Klimaskolen Norway: A Digital Compass for Teachers
The Norwegian Klimaskolen.no was created with a straightforward but important goal: to give teachers a clear, well-organised overview of the digital teaching resources available on climate and sustainability topics, and to make it as easy as possible to choose materials adapted to specific grade levels, subjects, and curriculum competence objectives. In a landscape where the volume of available resources can be overwhelming, Klimaskolen functions as a navigational tool — helping educators find what is relevant and useful without having to spend hours searching.

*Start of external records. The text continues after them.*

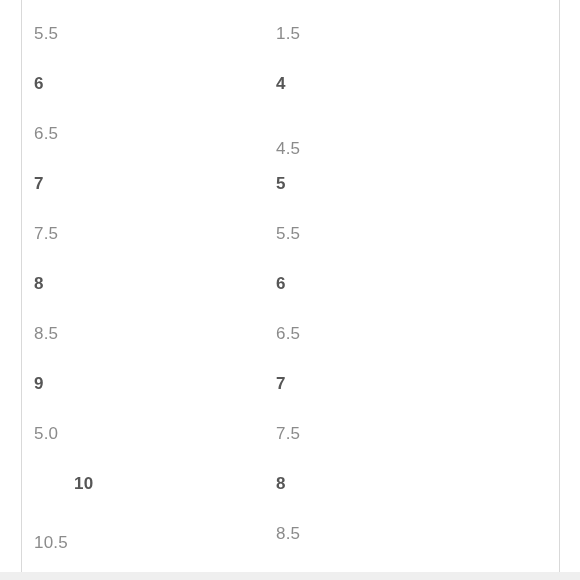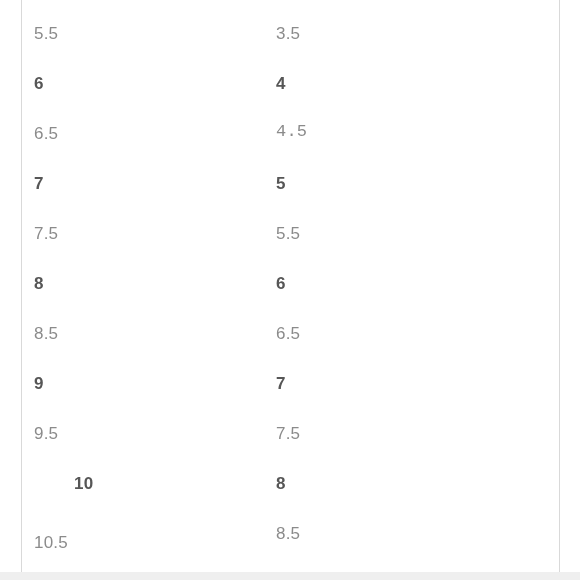"3.5" div.tick-label { text: 3.5 -> 1.5 }
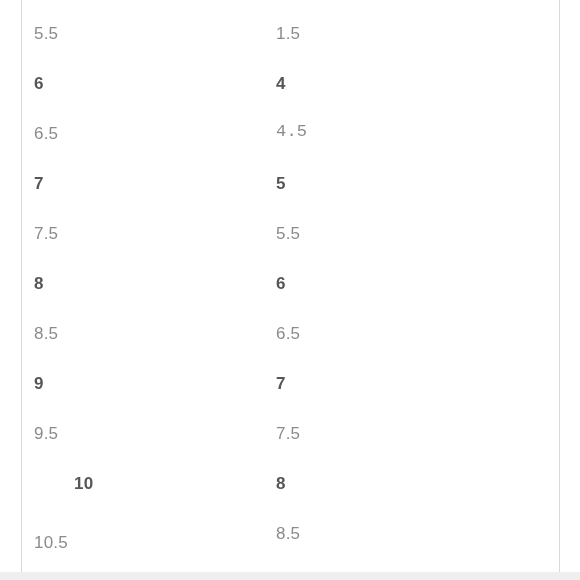"4.5" div.tick-label { font-family: Liberation Mono, monospace -> none; top: 121px -> 138px }
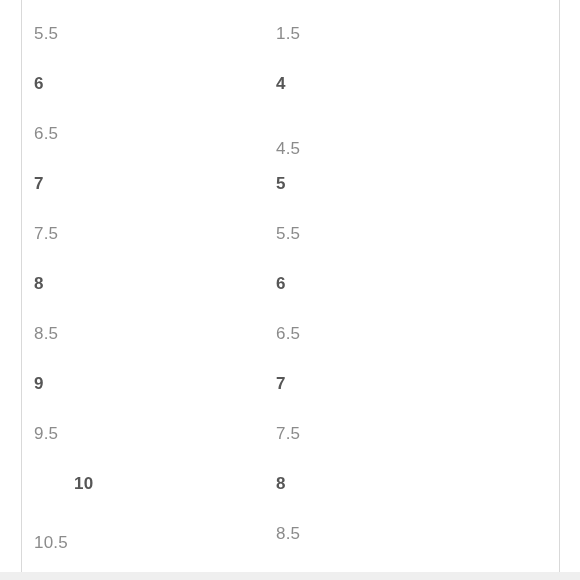"9.5" div.tick-label { text: 9.5 -> 5.0 }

Klimaskolen Denmark: The School That Became Self-Sufficient
In Roskilde, Denmark, Lindebjerg School has taken the concept further: it set out to become a true climate school, with students developing concrete competences for addressing climate challenges in areas including energy, rainwater management, transport, and food. The school’s original vision had five ambitious points: managing rainwater entirely on its own property; achieving self-sufficiency in electricity and heat; visualising energy and water consumption on a publicly accessible display updated every twelve minutes; creating a connection between healthy, climate-friendly food learning and practice in the local sports hall; and exploring sustainable transport options powered by fuel cells, electricity, or locally produced biogas.
This systemic approach — in which the school building itself becomes a learning tool and the students’ daily experience becomes a sustainability laboratory — is a powerful model for what it means to embed climate education in institutional life rather than treating it as an add-on.
Relevance for Sustainable Learning
Both Norwegian and Danish Klimaskolen initiatives demonstrate, in complementary ways, how climate education can be integrated into formal schooling — whether through better resource navigation for teachers or through the physical transformation of the school environment into a living sustainability experiment. They connect to SDG 4 (Quality Education) and SDG 13 (Climate Action).